Toda ciudad se nutre de lo que la altera
Las ciudades están hechas de cemento, pero nacen de sus crispaciones y viven de ellas en un parto interminable
La película Gangs of New York, de Martin Scorsese (2002), basada en el libro del mismo título de Herbet Asbury, describe lo que fue la vida en las calles de Nueva York a mediados del siglo XIX, centrándose en las luchas entre pandillas y en la revuelta contra la recluta de julio 1863, los draft riots. El momento final de la película es aquel en el que el paisaje desolado después de la doble batalla —entre bandas y contra la policía y el ejército— se transforma en una imagen de la Nueva York actual. La moraleja es clara: aquellos hechos atroces fundaron la ciudad; lo que ahora es Nueva York, o cualquier ciudad del mundo, no es sino el producto de las convulsiones que la afectan. Toda ciudad se nutre de lo que la altera.
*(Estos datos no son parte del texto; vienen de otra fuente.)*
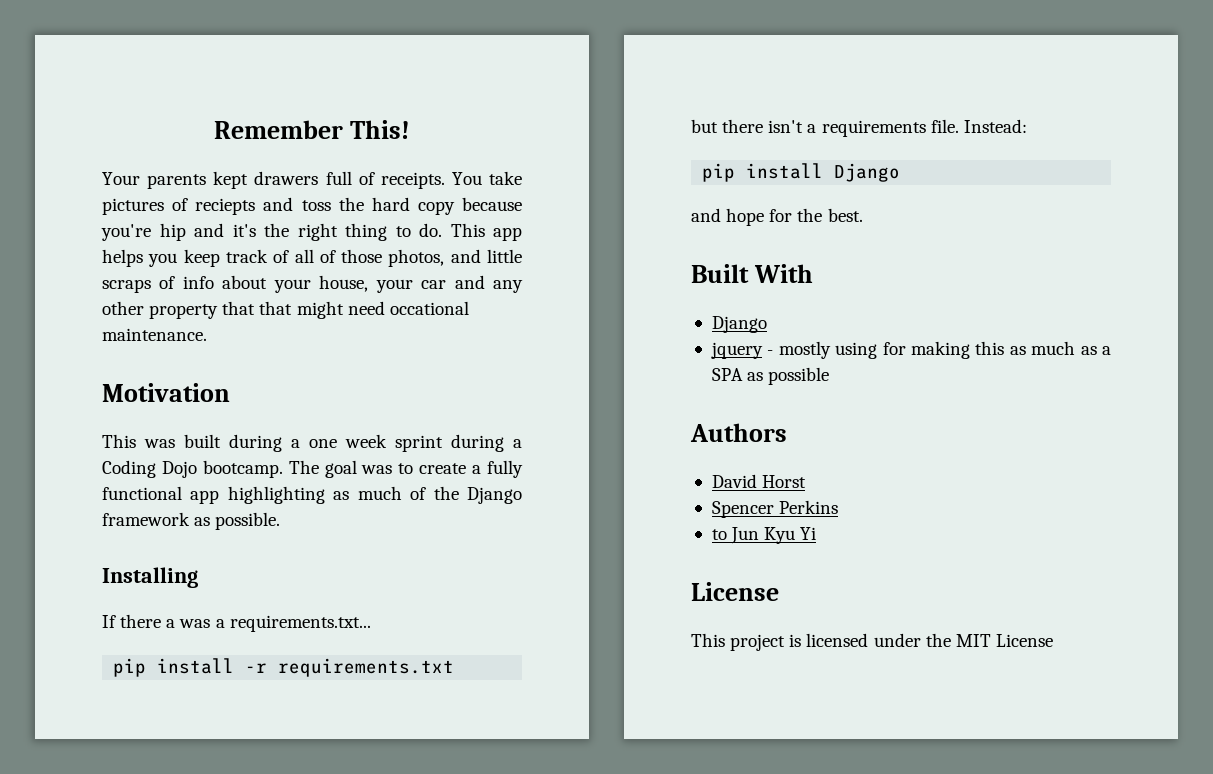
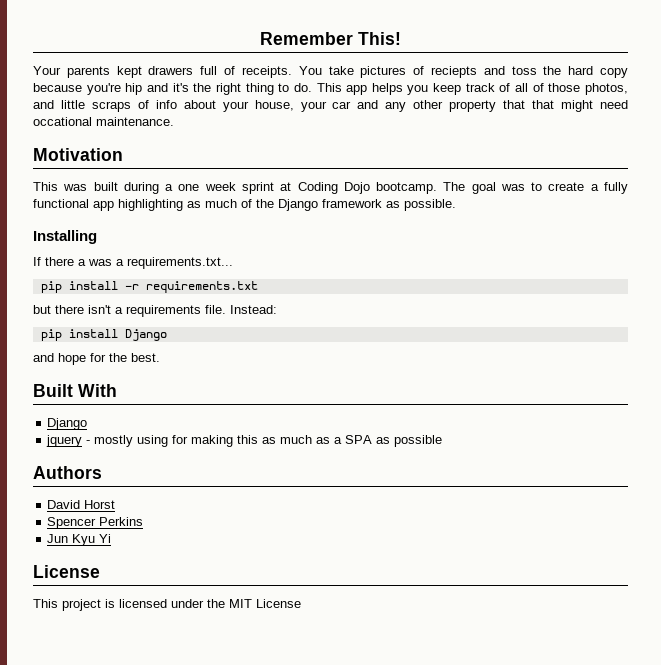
- This was built during a one week sprint during a Coding Dojo bootcamp.
+ This was built during a one week sprint at Coding Dojo bootcamp.
- to Jun Kyu Yi
+ Jun Kyu Yi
Existe una cadena de televisión, World Riots 24 h., donde se informa en tiempo real de los conflictos que tienen lugar en cualquier ciudad del mundo. A veces son como espasmos violentos, contorsiones que provoca la rabia. En lo que llevamos de año: Estambul, Atenas, Baltimore, Milán, Santiago de Chile, Durban.; hace unos días en Haidenau, cerca de Dresden, contra los inmigrantes, demostrando que estos episodios de iracundia no siempre tienen por qué tener motivaciones compartibles. El próximo brote, en cualquier momento, en cualquier ciudad. Esas rupturas abruptas de la falsa normalidad urbana podrán escandalizar, condenarse, pero no se podrán evitar; ni siquiera prever. Las ciudades están hechas de cemento, pero nacen de sus crispaciones y viven de ellas en un parto interminable. La historia de una ciudad, se acepte o no, es la historia de sus barricadas.
En un mundo en el que hoy casi todas las ciudades están en venta o alquiler, asusta el conflicto. Se espera que lo que atraiga al turista o al inversor sean espacios urbanos previsibles, confortables, hospitalarios. Urge por encima de todo la pacificación de las calles, el sosiego de los viandantes, que las multitudes desplieguen coreografías ordenadas y tranquilas por espacios permanentemente vigilados. Espanta que, de pronto, revienten las exclusas que mantienen contenidos los contenciosos que tienen pendientes sectores sociales con intereses e identidades incompatibles y quede manifiesto que lo que mantiene unidos los segmentos que conforman una sociedad urbana es lo mismo que los separa. Entonces, de pronto, cuando menos lo esperas, estalla lo que estaba ahí, aguardando su momento: el conflicto, ese conflicto que, parafraseando a Deleuze y contra de lo que nos repiten los altavoces, no es un obstáculo, sino la superación de un obstáculo. Al respecto, una lectura importante; el Elogio del conflicto, de Niguel Benasayag y Angélique del Rey (Tierradenadie).
Hoy los planificadores de ciudades, y los poderes políticos y económicos a los que sirven, sueñan, conciben y dibujan ciudades desconflictivizadas. En ellas, todo lo que ocurre es amable. Sus habitantes son seres virtuosos ávidos por colaborar con las autoridades en el mantenimiento del orden y se someten felices a las órdenes de obedecer, sin bajo ningún concepto dejar de sonreír. Las calles deben ser un colosal plató televisivo donde se grava un permanente spot publicitario, en el que los ciudadanos asumen el papel de figurantes felices. Nada que afee, nada que oscurezca o desmienta la imagen feliz de ciudades en las que reina la concordia y el consenso. El triunfo final de una clase media universal que por fin ha hecho real su sueño de ver desvanecerse el espectáculo terrible de una realidad hecha tantas veces de miseria y desesperación.
Pero, a la mínima oportunidad, toda ciudad demuestra que no es sólo una forma ordenada o un sistema ordenable y menos lo que en muchos casos quisieran que fuera hoy: una mera fuente de beneficios. Los episodios regularmente repetidos de metrópolis levantadas nos recuerdan que toda ciudad es o acabara siendo lo que es: un amasijo infinito, un protoplasma inagotable de lucha y de pasión.